- What needs to be done: Please copy out every line of the listing below in which the word "section" appears.

--- --- ---

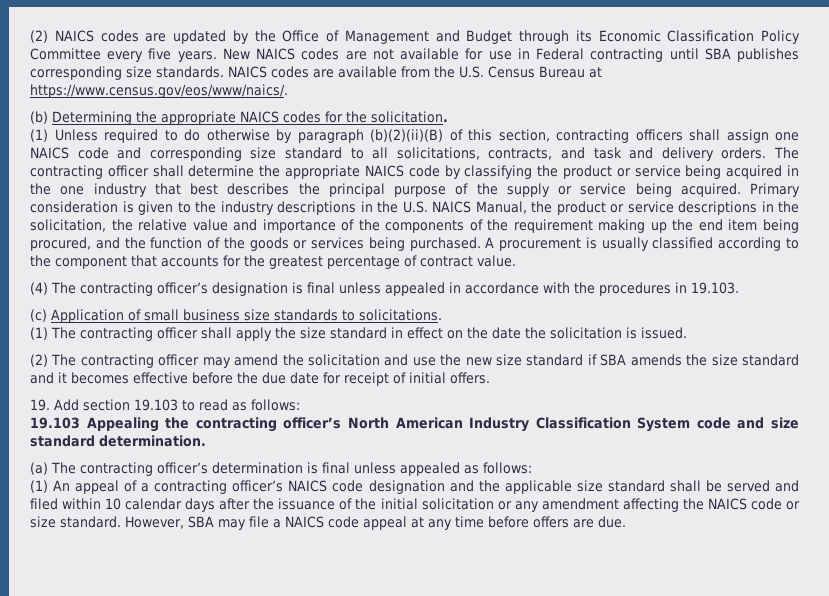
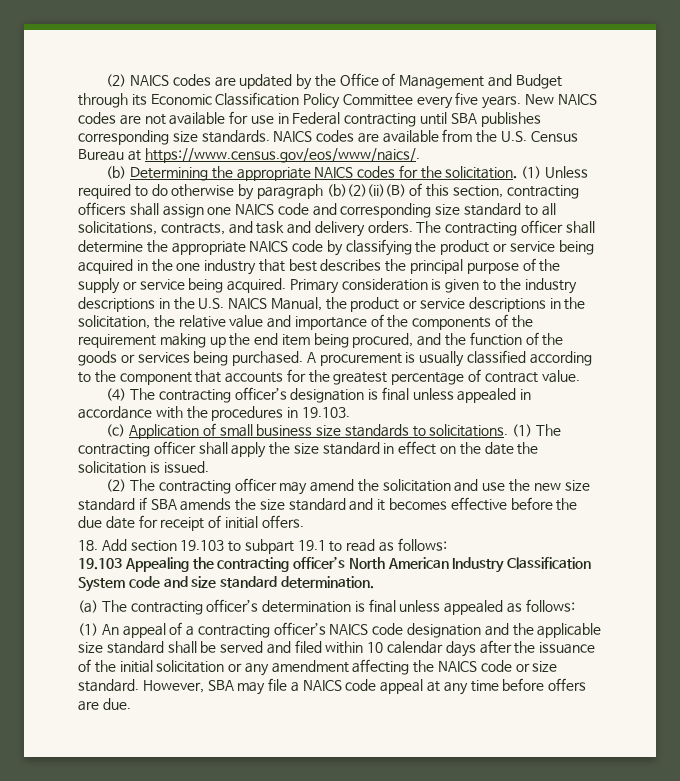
- (b) Determining the appropriate NAICS codes for the solicitation.
- (1) Unless required to do otherwise by paragraph (b)(2)(ii)(B) of this section, contracting officers shall assign one NAICS code and corresponding size standard to all solicitations, contracts, and task and delivery orders.
+ (b) Determining the appropriate NAICS codes for the solicitation. (1) Unless required to do otherwise by paragraph (b)(2)(ii)(B) of this section, contracting officers shall assign one NAICS code and corresponding size standard to all solicitations, contracts, and task and delivery orders.
- (c) Application of small business size standards to solicitations.
- (1) The contracting officer shall apply the size standard in effect on the date the solicitation is issued.
+ (c) Application of small business size standards to solicitations. (1) The contracting officer shall apply the size standard in effect on the date the solicitation is issued.
- 19. Add section 19.103 to read as follows:
+ 18. Add section 19.103 to subpart 19.1 to read as follows:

--- --- ---

- Solved problem:
- (1) Unless required to do otherwise by paragraph (b)(2)(ii)(B) of this section, contracting officers shall assign one NAICS code and corresponding size standard to all solicitations, contracts, and task and delivery orders.
+ (b) Determining the appropriate NAICS codes for the solicitation. (1) Unless required to do otherwise by paragraph (b)(2)(ii)(B) of this section, contracting officers shall assign one NAICS code and corresponding size standard to all solicitations, contracts, and task and delivery orders.
- 19. Add section 19.103 to read as follows:
+ 18. Add section 19.103 to subpart 19.1 to read as follows:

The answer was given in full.